The data =>
___

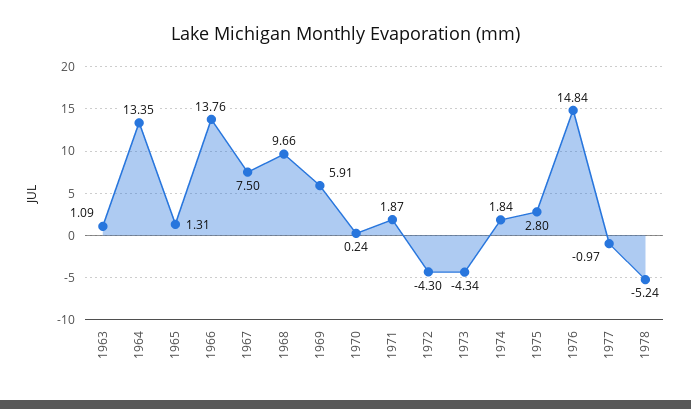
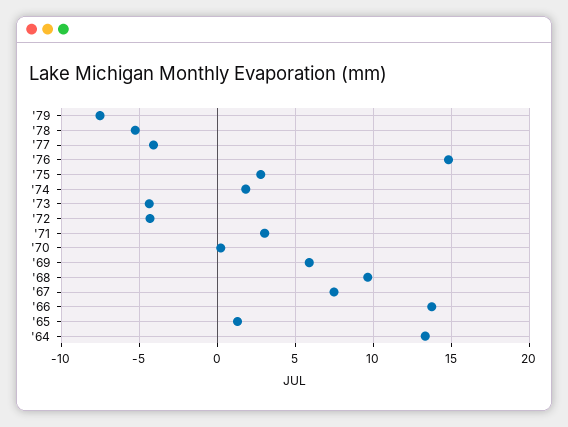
1963: 1.09 -> none
1971: 1.87 -> 3
1977: -0.97 -> -4
'79: none -> -7.5

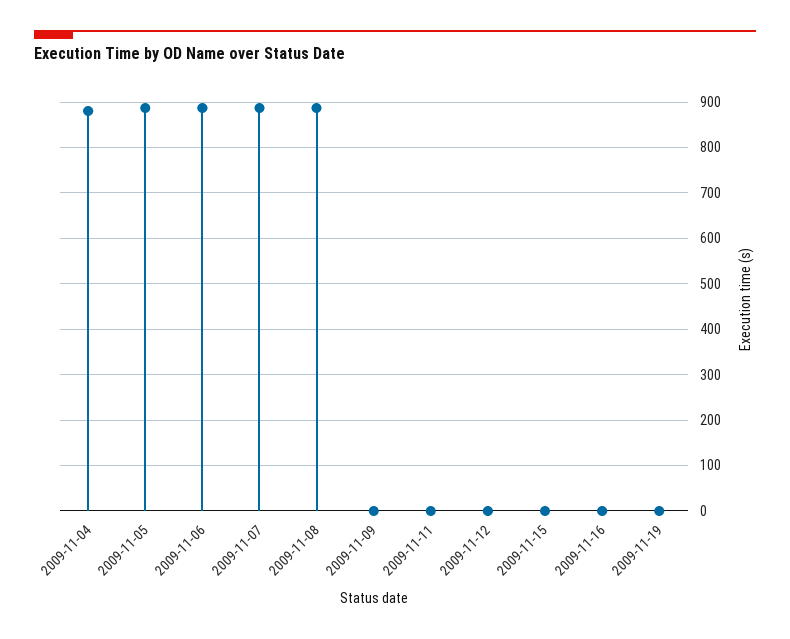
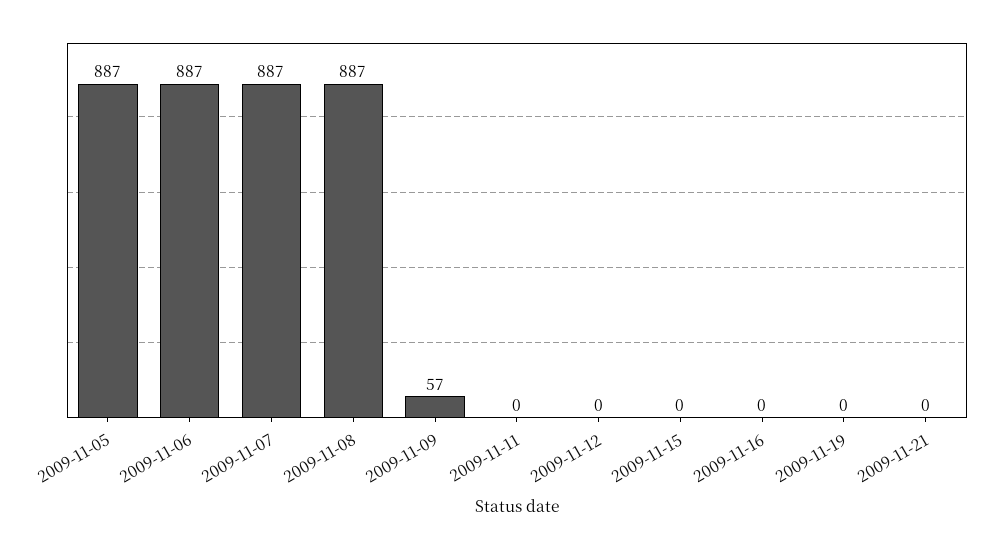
2009-11-04: 880 -> none
2009-11-09: 0 -> 57
2009-11-21: none -> 0

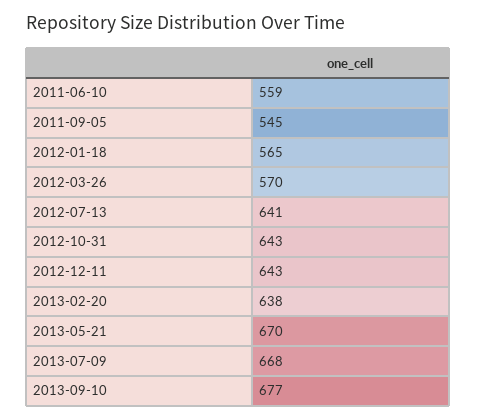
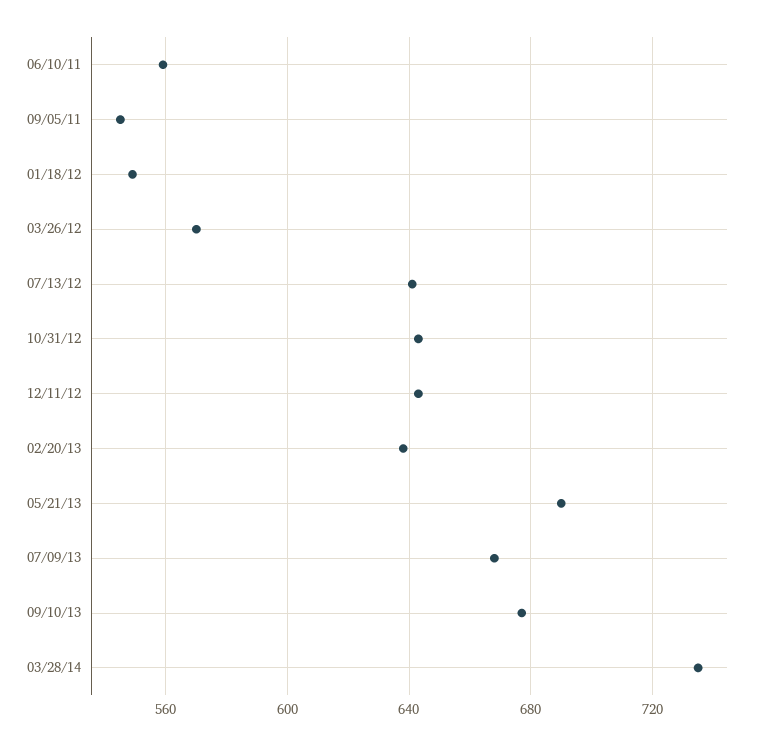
2012-01-18: 565 -> 550
2013-05-21: 670 -> 690
03/28/14: none -> 735

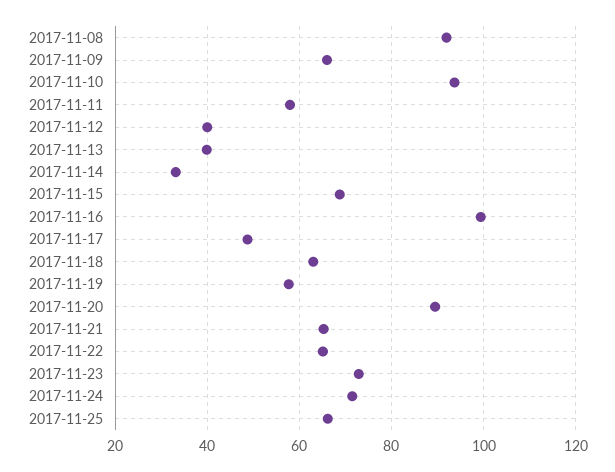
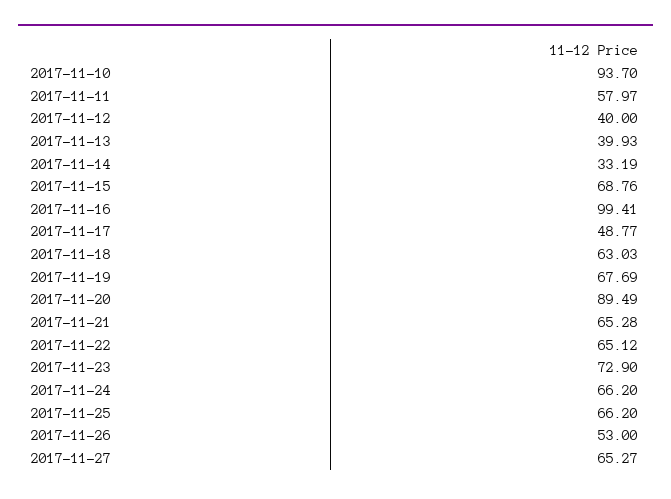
2017-11-08: 92 -> none
2017-11-09: 66 -> none
2017-11-19: 58 -> 67.69
2017-11-24: 72 -> 66.2
2017-11-26: none -> 53
2017-11-27: none -> 65.27

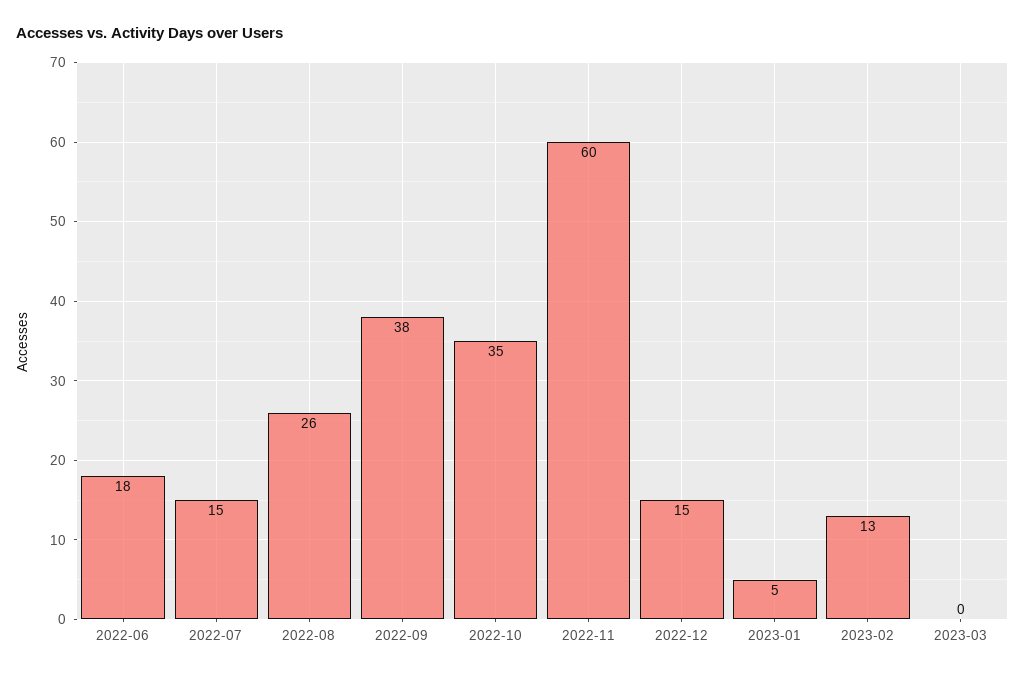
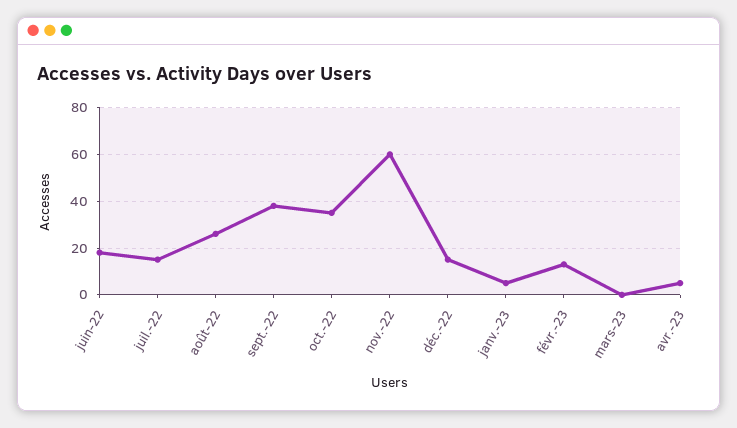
avr.-23: none -> 5

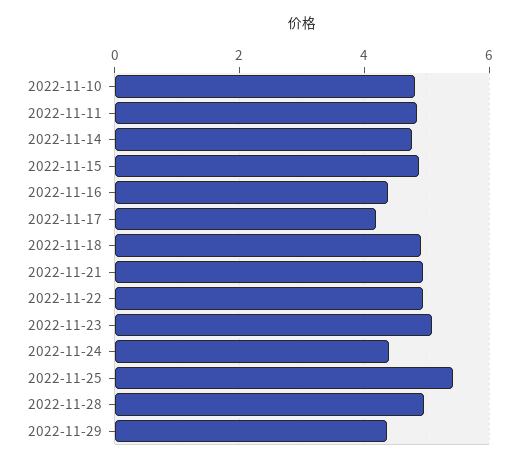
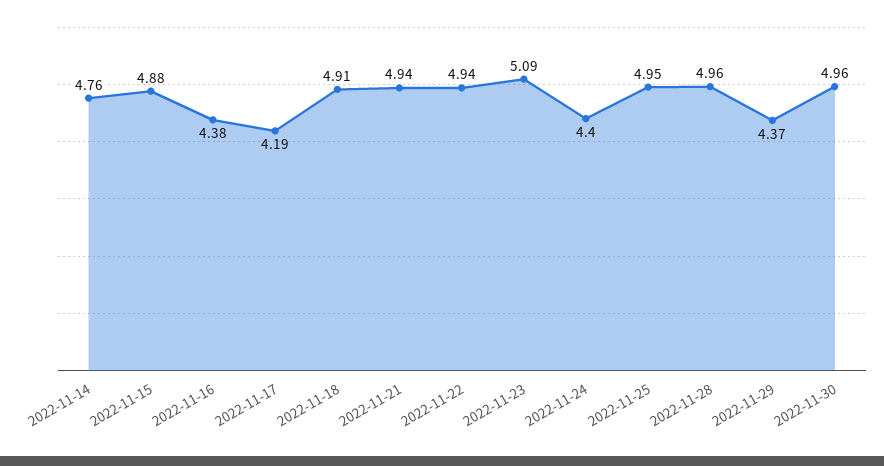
2022-11-10: 4.8 -> none
2022-11-11: 4.8 -> none
2022-11-25: 5.4 -> 4.95
2022-11-30: none -> 4.96

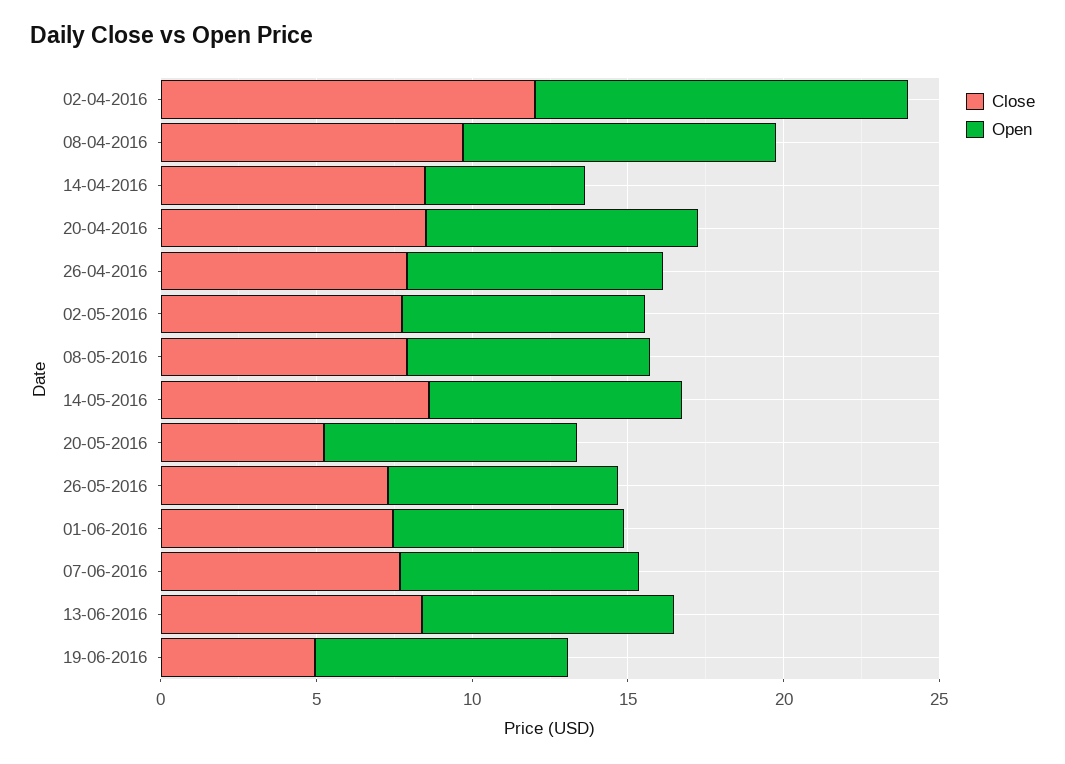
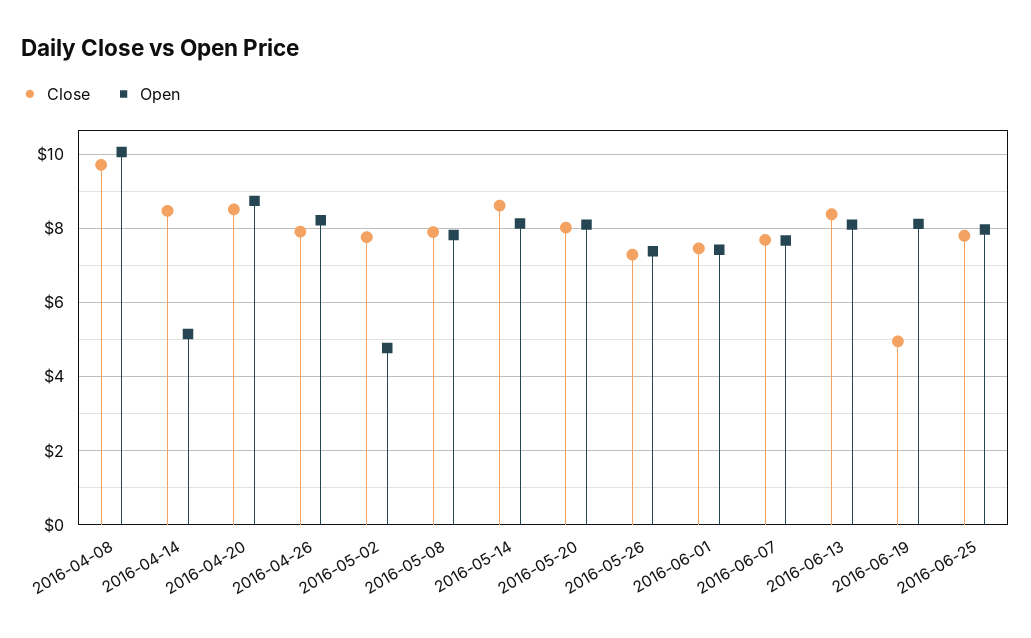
Close, 02-04-2016: 12 -> none
Open, 02-04-2016: 12 -> none
Open, 02-05-2016: 8 -> 4.8
Close, 20-05-2016: 5 -> 8
Close, 2016-06-25: none -> 7.8
Open, 2016-06-25: none -> 8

___

Work item =>
Every line of the data above should be returned exactly, with the pictures removed.

Answer box =>
1963: 1.09 -> none
1971: 1.87 -> 3
1977: -0.97 -> -4
'79: none -> -7.5

2009-11-04: 880 -> none
2009-11-09: 0 -> 57
2009-11-21: none -> 0

2012-01-18: 565 -> 550
2013-05-21: 670 -> 690
03/28/14: none -> 735

2017-11-08: 92 -> none
2017-11-09: 66 -> none
2017-11-19: 58 -> 67.69
2017-11-24: 72 -> 66.2
2017-11-26: none -> 53
2017-11-27: none -> 65.27

avr.-23: none -> 5

2022-11-10: 4.8 -> none
2022-11-11: 4.8 -> none
2022-11-25: 5.4 -> 4.95
2022-11-30: none -> 4.96

Close, 02-04-2016: 12 -> none
Open, 02-04-2016: 12 -> none
Open, 02-05-2016: 8 -> 4.8
Close, 20-05-2016: 5 -> 8
Close, 2016-06-25: none -> 7.8
Open, 2016-06-25: none -> 8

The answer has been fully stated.